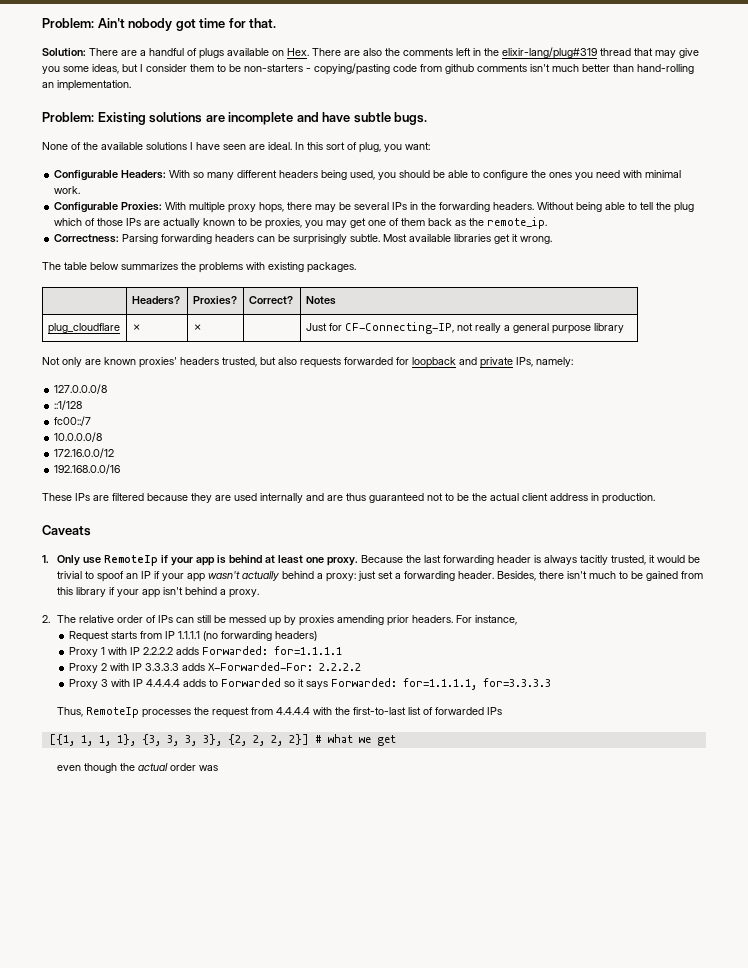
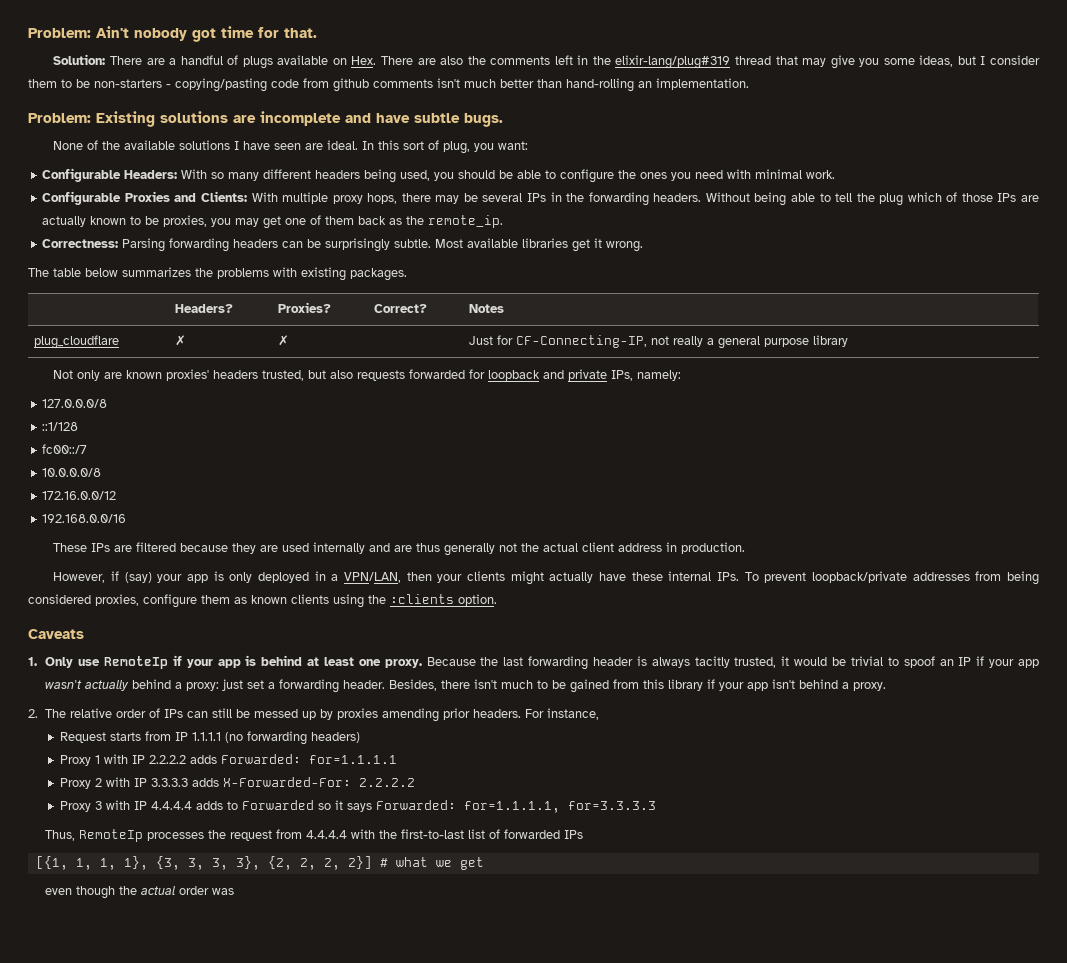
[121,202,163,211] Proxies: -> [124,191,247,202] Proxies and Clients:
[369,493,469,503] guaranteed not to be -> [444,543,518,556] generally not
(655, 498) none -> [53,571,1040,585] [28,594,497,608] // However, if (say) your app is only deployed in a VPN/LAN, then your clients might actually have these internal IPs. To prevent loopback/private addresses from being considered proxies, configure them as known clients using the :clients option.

==

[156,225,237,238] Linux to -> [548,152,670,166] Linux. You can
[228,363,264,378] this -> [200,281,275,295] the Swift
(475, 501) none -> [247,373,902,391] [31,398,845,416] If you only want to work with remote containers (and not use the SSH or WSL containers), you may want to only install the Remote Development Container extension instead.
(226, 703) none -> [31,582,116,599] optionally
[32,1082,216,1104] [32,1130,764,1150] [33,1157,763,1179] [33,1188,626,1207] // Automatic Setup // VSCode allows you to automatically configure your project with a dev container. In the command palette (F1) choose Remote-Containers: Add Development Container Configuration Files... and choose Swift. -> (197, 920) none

...

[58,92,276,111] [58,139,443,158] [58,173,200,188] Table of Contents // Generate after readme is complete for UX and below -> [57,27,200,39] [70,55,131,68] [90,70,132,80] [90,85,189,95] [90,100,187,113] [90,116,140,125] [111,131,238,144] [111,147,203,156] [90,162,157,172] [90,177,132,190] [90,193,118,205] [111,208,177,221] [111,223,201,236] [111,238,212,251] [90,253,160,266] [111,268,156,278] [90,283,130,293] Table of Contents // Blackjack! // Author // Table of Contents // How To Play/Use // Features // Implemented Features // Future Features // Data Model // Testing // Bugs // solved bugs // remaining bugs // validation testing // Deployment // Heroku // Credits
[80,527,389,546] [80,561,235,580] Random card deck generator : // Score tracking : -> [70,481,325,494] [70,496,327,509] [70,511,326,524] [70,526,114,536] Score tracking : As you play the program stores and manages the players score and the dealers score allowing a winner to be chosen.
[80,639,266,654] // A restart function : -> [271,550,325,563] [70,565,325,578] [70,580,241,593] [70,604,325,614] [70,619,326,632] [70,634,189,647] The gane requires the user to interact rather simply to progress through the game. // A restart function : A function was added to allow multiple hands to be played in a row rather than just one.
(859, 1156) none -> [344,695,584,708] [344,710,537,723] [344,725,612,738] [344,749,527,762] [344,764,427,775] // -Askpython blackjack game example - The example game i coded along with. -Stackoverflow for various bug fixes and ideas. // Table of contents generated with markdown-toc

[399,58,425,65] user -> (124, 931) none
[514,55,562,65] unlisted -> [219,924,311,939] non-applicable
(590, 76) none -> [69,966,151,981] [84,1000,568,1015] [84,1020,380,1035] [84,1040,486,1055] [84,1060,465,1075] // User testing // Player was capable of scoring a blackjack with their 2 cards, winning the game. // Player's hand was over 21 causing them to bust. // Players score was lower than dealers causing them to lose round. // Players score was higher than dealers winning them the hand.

◆ **How to complete this task**:
Reproduce exactly the section above that begins at the line containing "(475, 501) none" and ends at the line containing "(226, 703) none", leaving out all other lines.

◆ **Solved exercise**:
(475, 501) none -> [247,373,902,391] [31,398,845,416] If you only want to work with remote containers (and not use the SSH or WSL containers), you may want to only install the Remote Development Container extension instead.
(226, 703) none -> [31,582,116,599] optionally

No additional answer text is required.